A Primeira Turma do Supremo Tribunal Federal (STF) condenou por unanimidade os irmãos Chiquinho Brazão e Domingos Brazão como mandantes e articuladores dos assassinatos da vereadora Marielle Franco (PSOL-RJ) e do motorista Anderson Gomes, crime ocorrido em março de 2018, no Rio de Janeiro.
Votaram pela condenação, nesta ordem, os ministros Alexandre de Moraes, Cristiano Zanin, Cármen Lúcia e Flávio Dino.

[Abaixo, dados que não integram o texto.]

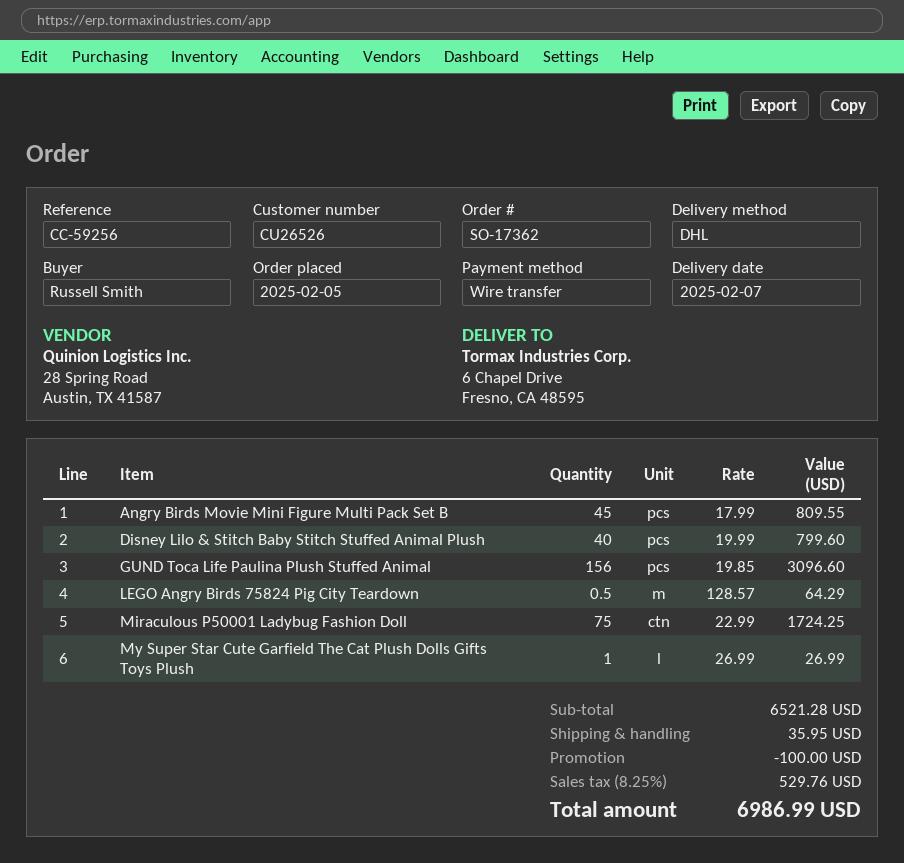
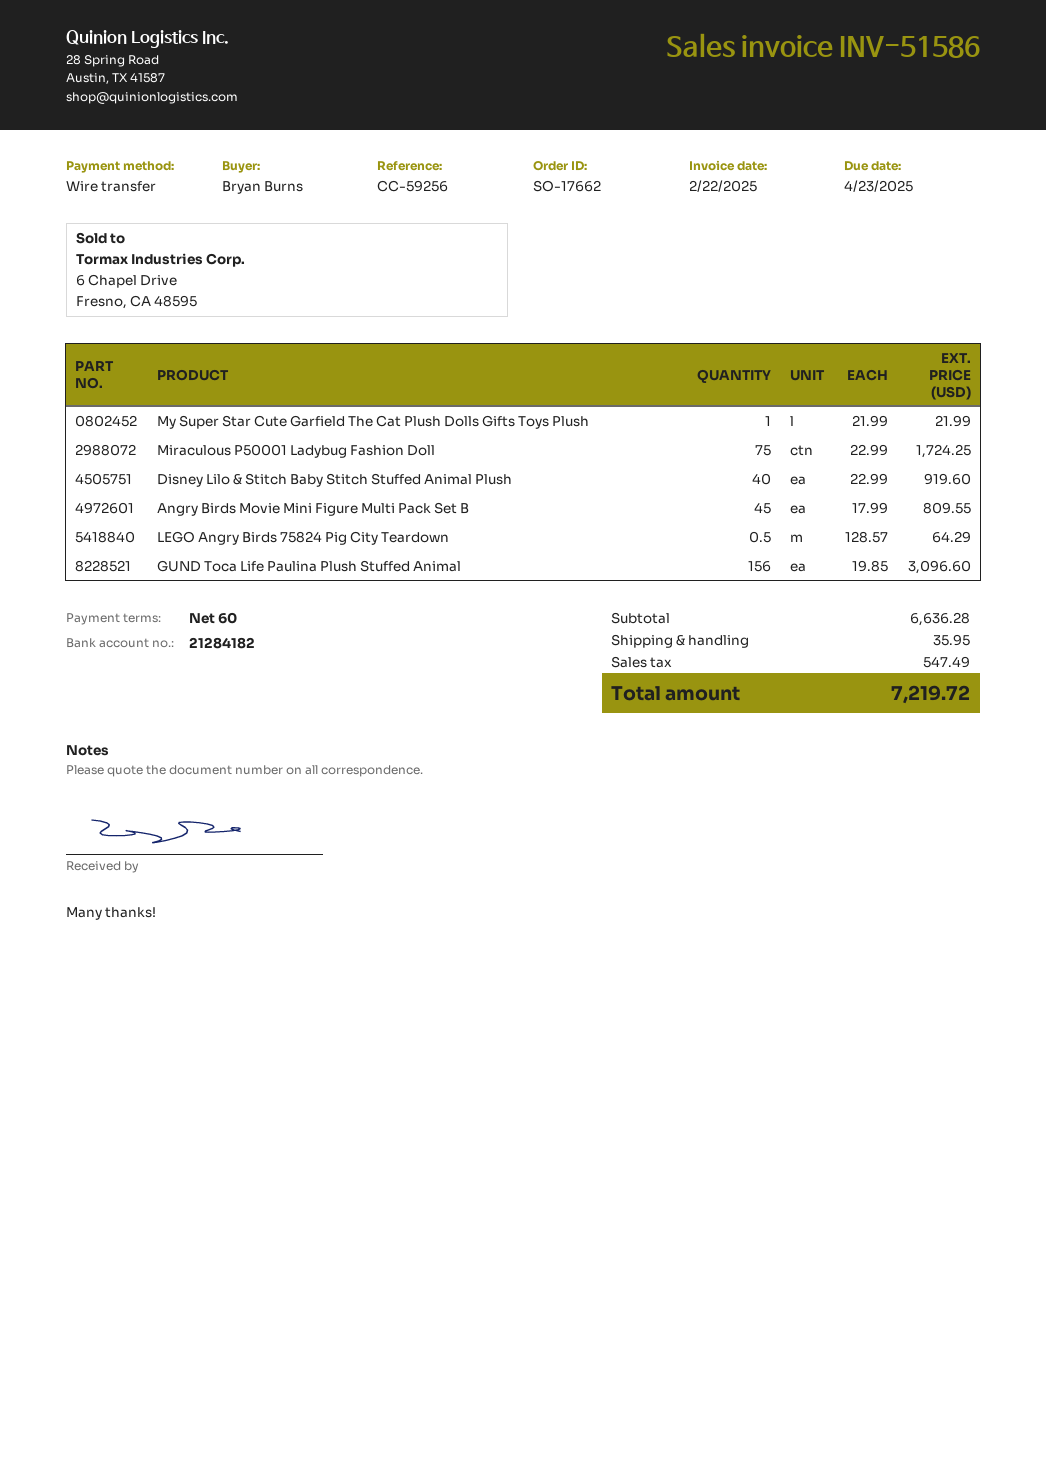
order number: SO-17362 -> SO-17662
ordered by: Russell Smith -> Bryan Burns
Disney Lilo & Stitch Baby Stitch Stuffed Animal Plush: 40 x 19.99 = 799.60 -> 40 x 22.99 = 919.60
My Super Star Cute Garfield The Cat Plush Dolls Gifts Toys Plush: 1 x 26.99 = 26.99 -> 1 x 21.99 = 21.99
subtotal: 6521.28 -> 6636.28
discount: 100.00 -> none
tax: 529.76 -> 547.49
total: 6986.99 -> 7219.72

Durante a leitura do voto, o relator Alexandre de Moraes afirmou que ficou comprovado nos autos que os irmãos agiram para preservar interesses econômicos e domínio político vinculados a uma organização miliciana.
“Dentro deste contexto e da necessidade de perpetuação de suas atividades ilícitas, tanto pra finalidade econômica quanto domínio político desta organização miliciana, Domingos Brazão e Francisco Brazão foram os mandantes do duplo homicídio e da tentativa de homicídio”, declarou.
Fundamentação do relator
Segundo Moraes, o processo demonstrou que a atividade central do grupo consistia na ocupação e exploração irregular de áreas urbanas, com parcelamento ilegal do solo e atuação no mercado imobiliário clandestino. A atuação política de Marielle e do PSOL contrariava projetos de interesse dos réus.
Para o ministro, a manutenção desse poder local foi elemento decisivo para a execução do crime. Ele sustentou que a preservação das atividades ilícitas e da influência política na região compôs a premissa que levou à determinação do assassinato.

Como votaram os ministros
Veja as condenações definidas pelo colegiado:
- Chiquinho Brazão (ex-deputado federal): duplo homicídio qualificado, homicídio qualificado tentado e organização criminosa armada;
- Domingos Brazão (conselheiro do TCE-RJ): duplo homicídio qualificado, homicídio qualificado tentado e organização criminosa armada;
- Ronald Paulo de Alves Pereira (major da Polícia Militar): duplo homicídio qualificado e tentativa de homicídio;
- Rivaldo Barbosa de Araújo Júnior (delegado e ex-chefe da Polícia Civil do RJ): obstrução de Justiça e corrupção passiva majorada;
- Robson Calixto Fonseca, o Peixe (policial militar e ex-assessor de Domingos): organização criminosa armada.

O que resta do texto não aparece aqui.